Comment et à quel moment l’écriture s’est-elle présentée à toi ?

Je ne sais pas vraiment à quel moment l’écriture est venue. Il n’y a pas eu de moment décisif, quelque chose est venu, de manière progressive et insidieuse. J’écrivais des notes, des textes, par mimétisme et résonance avec d’autres textes lus, des situations aussi, sans savoir vraiment pourquoi ni pour qui j’écrivais. Je n’avais pas l’intention « d’être » écrivain. Ce n’est venu que très récemment, cette volonté de structurer une pratique. J’ai commencé à publier vers 2011-2012, peut-être pour donner un objectif et une exigence à l’écriture. Mais, encore aujourd’hui, je ne me considère pas comme un écrivain.

Une « nécessité », un « plaisir » quotidien ?

L’écriture est une nécessité, oui, mais rarement un plaisir. Une nécessité, face aux mouvements discordants du monde, de dire quelque chose de ce monde qui avance souvent sans moi. Il y a une guerre qui se déroule. Il y a le constat initial d’un désastre, un désastre qui se répète chaque jour, mais qui est pourtant accepté. Je ne sais pas comment trouver une voix et une langue dans cet état. Il faudrait pouvoir trouver une langue effondrée, à ce monde qui s’effondre. Oui, il faudrait pouvoir effondrer la langue pour trouver sa place dans le monde.
Il n’y a pas de plaisir là-dedans, non. J’écris sans vrai plaisir, mais parce qu’il le faut. Je ne pense pas qu’écrire change le monde – c’est une illusion – mais aide à trouver une place, ou une absence de place, dans le monde. Écrire est inutile. L’écriture est quelque chose de douloureux, d’épuisant, un acte qui demande énormément de force, tout en s’inscrivant dans une fragilité. Concilier ces deux aspects n’est pas évident, je marche sur un perpétuel déséquilibre. Les lectures publiques m’aident à tenir cet équilibre.
J’écris chaque jour ou presque, oui, mais par fragments, par temps très courts, par manque de temps justement, mais aussi par manque de force.

Est-elle ritualisée ?

Oui. Un rituel, c’est ce qui structure le temps. L’écriture structure malgré tout. Elle propose une structure dans ce qui n’a plus de structure. J’écris peu, il n’y a pas de moment véritablement propice, mais il faut écrire. Rarement en journée, car je n’ai pas le temps. Plutôt en soirée, de manière manuscrite, pour garder un contact concret avec l’acte. Mais régulièrement, tous les jours.

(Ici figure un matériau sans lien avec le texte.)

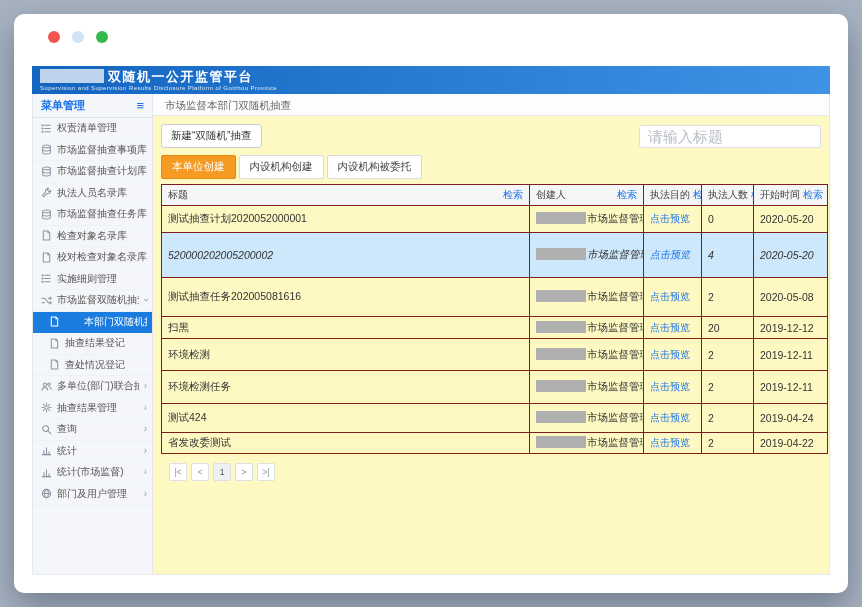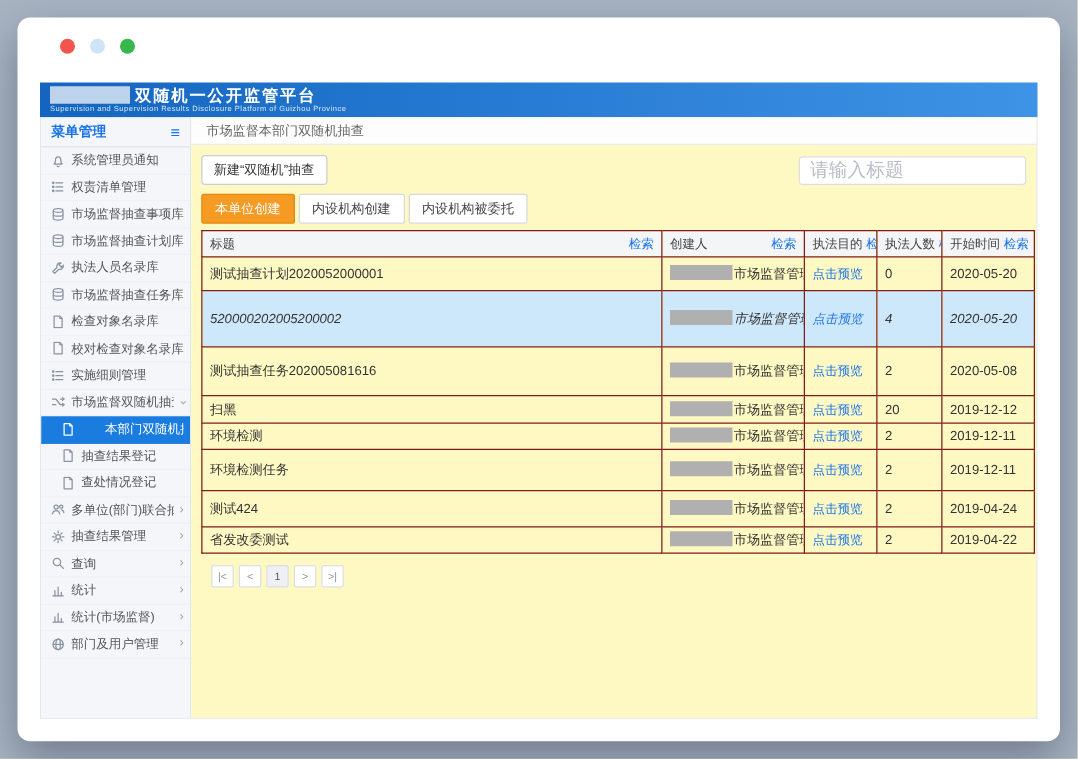--- a/index.html
+++ b/index.html
@@ -66,21 +66,21 @@
           font-weight:normal; overflow:hidden; white-space:nowrap; vertical-align:middle; }
   th { background:#f4f5f7; font-size:10px; color:#444; }
   .th-flex { display:flex; justify-content:space-between; align-items:center; gap:3px; }
   a.link { color:#1a73e8; text-decoration:none; font-size:10px; cursor:pointer; }
   .redact { display:inline-block; width:50px; height:12px; background:#b0b0b0; vertical-align:-2px; margin-right:1px; }
   tr.hl td { background:#cde7fb; }
   tbody tr:nth-child(1) td { height:27px; }
   tbody tr:nth-child(2) td { height:45px;font-style:italic; }
   tbody tr:nth-child(3) td { height:39px; }
   tbody tr:nth-child(4) td { height:22px; }
-  tbody tr:nth-child(5) td { height:21px; }
+  tbody tr:nth-child(5) td { height:32px; }
   tbody tr:nth-child(6) td { height:33px; }
   tbody tr:nth-child(7) td { height:29px; }
   tbody tr:nth-child(8) td { height:21px; }
 
   .pager { display:flex; gap:4px; padding:9px 8px; }
   .pg { min-width:18px; height:18px; padding:0 3px; border:1px solid #dcdfe4; background:#fff;
         color:#8a9099; font-size:8.5px; display:flex; align-items:center; justify-content:center;
         border-radius:2px; cursor:pointer; }
   .pg.cur { background:#eef0f3; color:#555; }
 
@@ -169,26 +169,20 @@
     </div>
 
     <div class="app-body">
 
       <div class="sidebar">
         <div class="sb-head">
           <span>菜单管理</span>
           <span class="sb-burger">≡</span>
         </div>
 
-        <div class="menu-item">
-          <svg class="ic">
-              <use href="#i-bell"></use>
-            </svg>
-          <span class="lbl">系统管理员通知</span>
-        </div>
         <div class="menu-item">
           <svg class="ic">
               <use href="#i-list"></use>
             </svg>
           <span class="lbl">权责清单管理</span>
         </div>
         <div class="menu-item">
           <svg class="ic">
               <use href="#i-db"></use>
             </svg>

Trois mots pour définir brièvement celui de… « poésie » ?

Je n’aime pas ce mot, « définition »… Je n’aime pas parler de ce qu’est ou n’est pas la poésie. D’ailleurs, je refuse de parler de la poésie. Ce qu’elle est ou n’est pas ne m’intéresse pas. Je refuse même le mot « poésie ». Il y a des textes, des actes d’écriture, des phénomènes qui échappent à la définition. Définir, c’est déjà finir. Je peux parler uniquement de ce que je fais lorsque j’écris. Ce n’est pas une définition générale. Je ne veux pas de définition générale. Alors, juste trois mots pour définir mon travail, et seulement mon travail : silence, angoisse, effondrement.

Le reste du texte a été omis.